Gut-check boosts Jones’ legacy
The buzz of the main event lingered in the air for hours after it ended. The 15,504 who watched live at the Air Canada Centre probably had a difficult time sleeping on Saturday night after Jon Jones and Alexander Gustafsson added a new chapter of grit and courage to the UFC canon. It was an instant all-time classic, and personally, the best fight I have ever witnessed live when you factor in the importance of the bout to a champion's legacy (his record-breaking sixth light-heavyweight title defense), the aura that surrounds him and the monumental odds stacked against the challenger.
Coming on the heels of last weekend’s boxing megafight with Floyd Mayweather and Saul “Canelo” Alvarez, a match that boasted interesting pre-fight color but went somewhat dull in action, this was a reminder of just where mixed martial arts can go, possibly with the charismatic Jones leading the way.
For now though, some fans still don’t seem to want to let him take us there. When the decision was read in the building, most of the fans reacted negatively. It’s fine to disagree with the decision, but the reaction continued past that, and boos could be heard through Jones’ interview, as though he did something wrong.
Twenty-five minutes of an all-time classic, and that’s his reward? Jones didn’t score the fight, he just put his health on the line and went through hell with his toughest opponent, that’s all.
It makes you wonder what exactly he has to do in order to win over the people who continue to dog him for what they perceive to be arrogance. If he is guilty of any sin past the admittedly boneheaded DUI charge, it was winning too much, too soon. In this second-chance, what-have-you-done-for-me-lately world, we should be past all that, but some refuse to let him move on.
Here is one thing we forget about mixed martial artists: they aren’t stars as kids. Unlike baseball and football players in the U.S. and soccer players in other places around the world, no huge swaths pay attention to the kids populating the wrestling mats or the jiu-jitsu gyms that comprise the majority of fighters. By the time these kids become men and women and make it to the UFC, most have had exactly zero experience in dealing with the media and the limelight, and yet we think they are supposed to be perfectly polished diamonds. It’s nonsense.
Jones is an even more extreme case than most. A junior college champion wrestler, he was fairly directionless until he found out his girlfriend was pregnant. MMA was not a career choice, it was a break-glass-in-case-of-emergency last resort. And yet he was so good at it so fast, he was in the UFC within less than a year of taking his first class. And then he was the champion of the sport’s marquee class, in the sport’s biggest promotion, just over two years after that.

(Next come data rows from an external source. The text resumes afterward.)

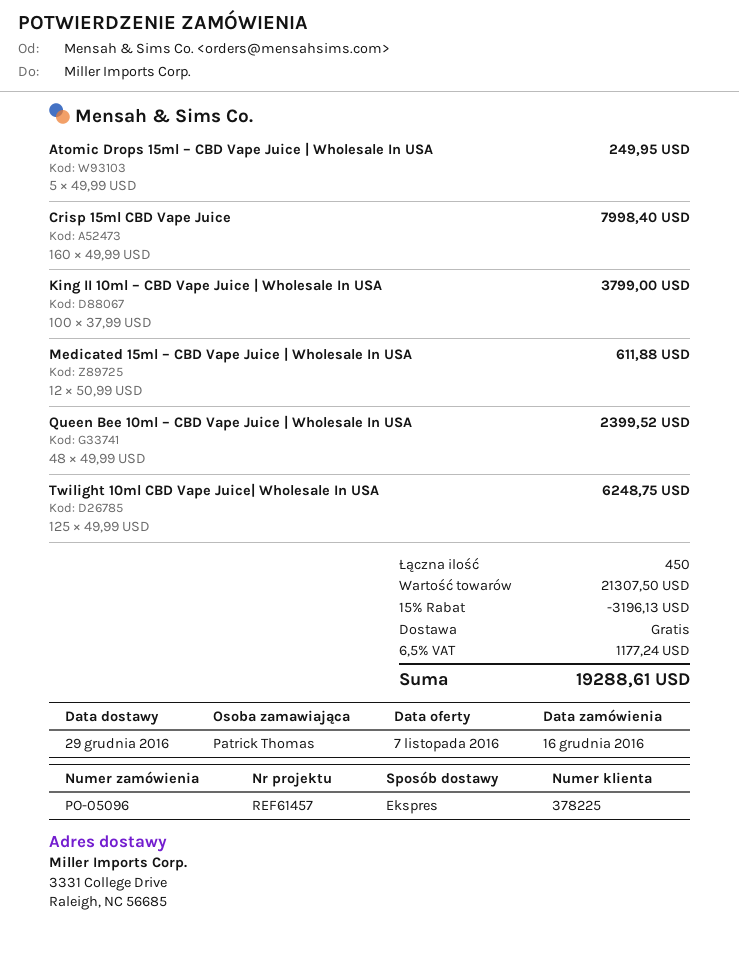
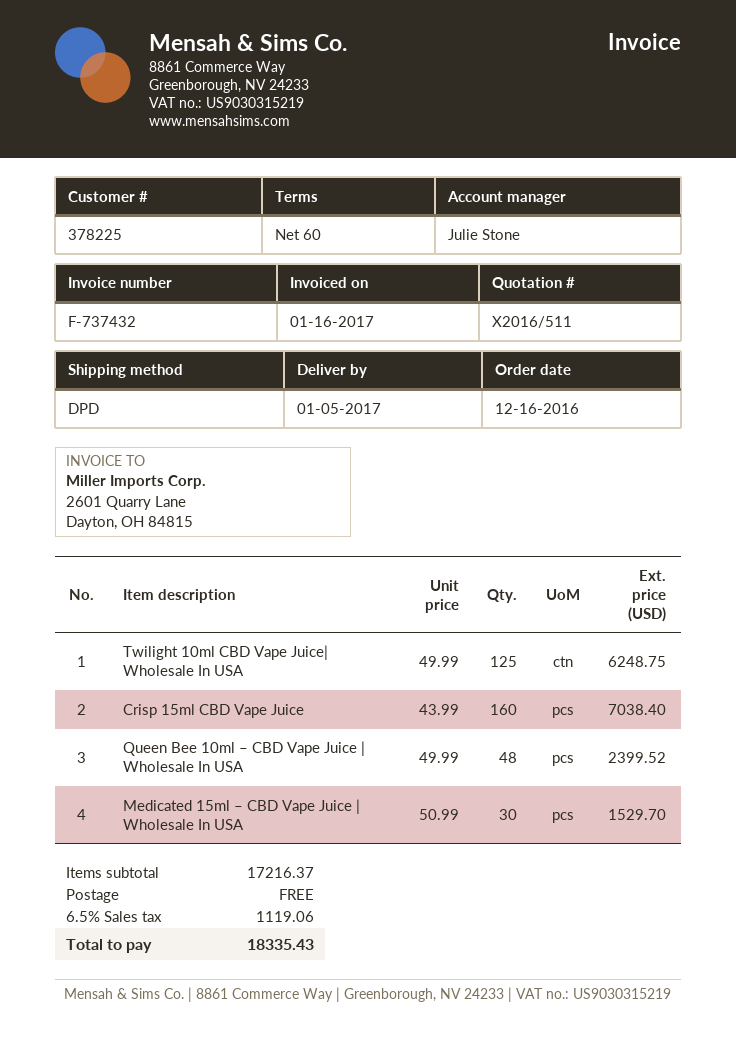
delivery date: 2016-12-29 -> 2017-01-05
shipping method: express -> DPD
Atomic Drops 15ml – CBD Vape Juice | Wholesale In USA: 5 x 49.99 = 249.95 -> none
Crisp 15ml CBD Vape Juice: 160 x 49.99 = 7998.40 -> 160 x 43.99 = 7038.40
King II 10ml – CBD Vape Juice | Wholesale In USA: 100 x 37.99 = 3799.00 -> none
Medicated 15ml – CBD Vape Juice | Wholesale In USA: 12 x 50.99 = 611.88 -> 30 x 50.99 = 1529.70
subtotal: 21307.50 -> 17216.37
discount: 15% = 3196.13 -> none
tax: 6.5% = 1177.24 -> 6.5% = 1119.06
total: 19288.61 -> 18335.43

Under that backdrop, at the age of 23, with his family growing and everyone suddenly knowing who he was, he was supposed to be self-assured yet calm, confident yet not arrogant? Tall order, and hardly the cardinal sin it’s been made out to be.
Last week, before he went into full-fledged fight mode, I had a chance to pick his brain a little bit, and he told me that it’s his background that pushes him because he still feels haunted by a brief period of depression and aimlessness that hit him right after he found out he was going to be a dad, when he didn’t know where money would be coming from and how he would provide. He was the black sheep of the Jones boys, and it put a chip on his shoulder that remains there to this day.
That carries with him, and if it takes that to pull greatness out of him, it’s a trait the public should embrace. Because in the end, we watch for the action, and in the cage, he exhibits every characteristic of a champion you’d want to see. We saw that on Saturday when Gustafsson beat Jones at his game (grappling), and Jones responded by beating Gustafsson at his (striking).
I suppose that winning over the majority shouldn’t be his concern anyway. He should focus on his work, and his improvement, as he always seems to do. Say what you will about his close fight and the decision, but even if you disagree with the final outcome, you must acknowledge that he has all but closed the striking gap on those who have been considered the division’s best. Even when Gustafsson took the takedown away and shut down his most vaunted dimension, Jones did not wilt, and in fact, he made the key adjustments as the fight progressed, presumably winning the late rounds. (We don’t know for sure as the Ontario Athletics Commission has not released round-by-round scoring.)
He also showed the ability to dig down deep under adversity, a trait widely celebrated in prizefighters. Add to the fact that people in his camp are saying that he badly injured his foot within the first round of the fight, and you have one of the most courageous performances of the year, in a fight that was full of it from both parties.
It was a match that elevated MMA, in one of those nights it was hard to come down from. While the fight world was lying in their beds thinking about what they’d just seen, I hope they also thought about what Jones had just done and what he is doing. The night was supposed to be about Jones making history, but maybe it’s better if we turn the page on it.